### SOURCE MATERIAL

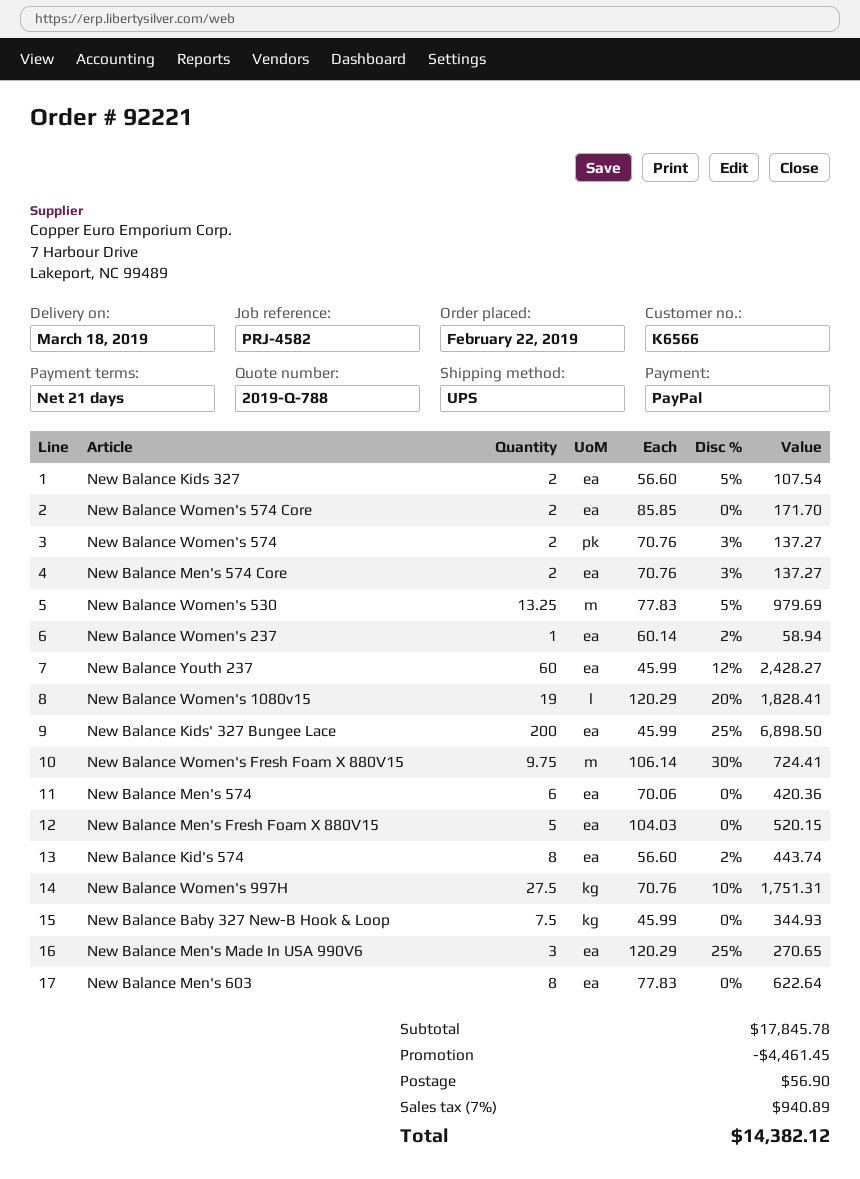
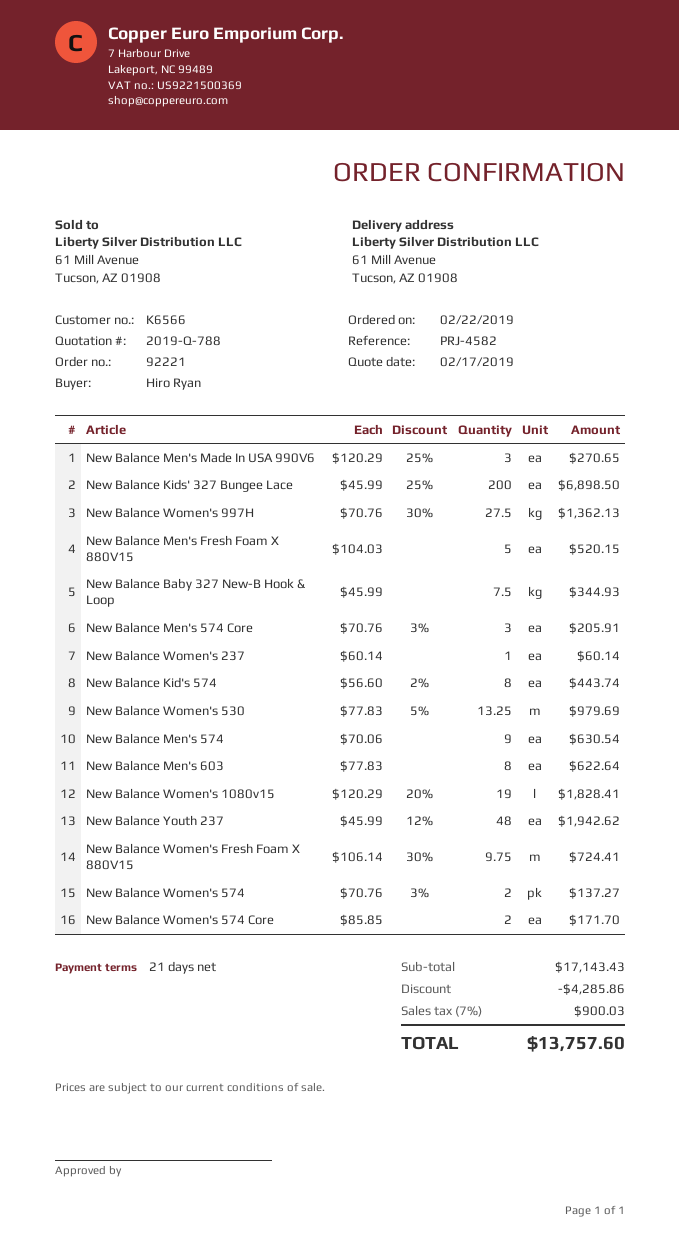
New Balance Kids 327: 2 x 56.60 - 5% = 107.54 -> none
New Balance Men's 574 Core: 2 x 70.76 - 3% = 137.27 -> 3 x 70.76 - 3% = 205.91
New Balance Women's 237: 1 x 60.14 - 2% = 58.94 -> 1 x 60.14 = 60.14
New Balance Youth 237: 60 x 45.99 - 12% = 2428.27 -> 48 x 45.99 - 12% = 1942.62
New Balance Men's 574: 6 x 70.06 = 420.36 -> 9 x 70.06 = 630.54
New Balance Women's 997H: 27.5 x 70.76 - 10% = 1751.31 -> 27.5 x 70.76 - 30% = 1362.13
subtotal: 17845.78 -> 17143.43
discount: 4461.45 -> 4285.86
shipping: 56.90 -> none
tax: 7% = 940.89 -> 7% = 900.03
total: 14382.12 -> 13757.60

######

All lines from the one with "shipping: 56.90 -> none" through the final line of the listing above are to be restated word for word; the lines before it are left out.

shipping: 56.90 -> none
tax: 7% = 940.89 -> 7% = 900.03
total: 14382.12 -> 13757.60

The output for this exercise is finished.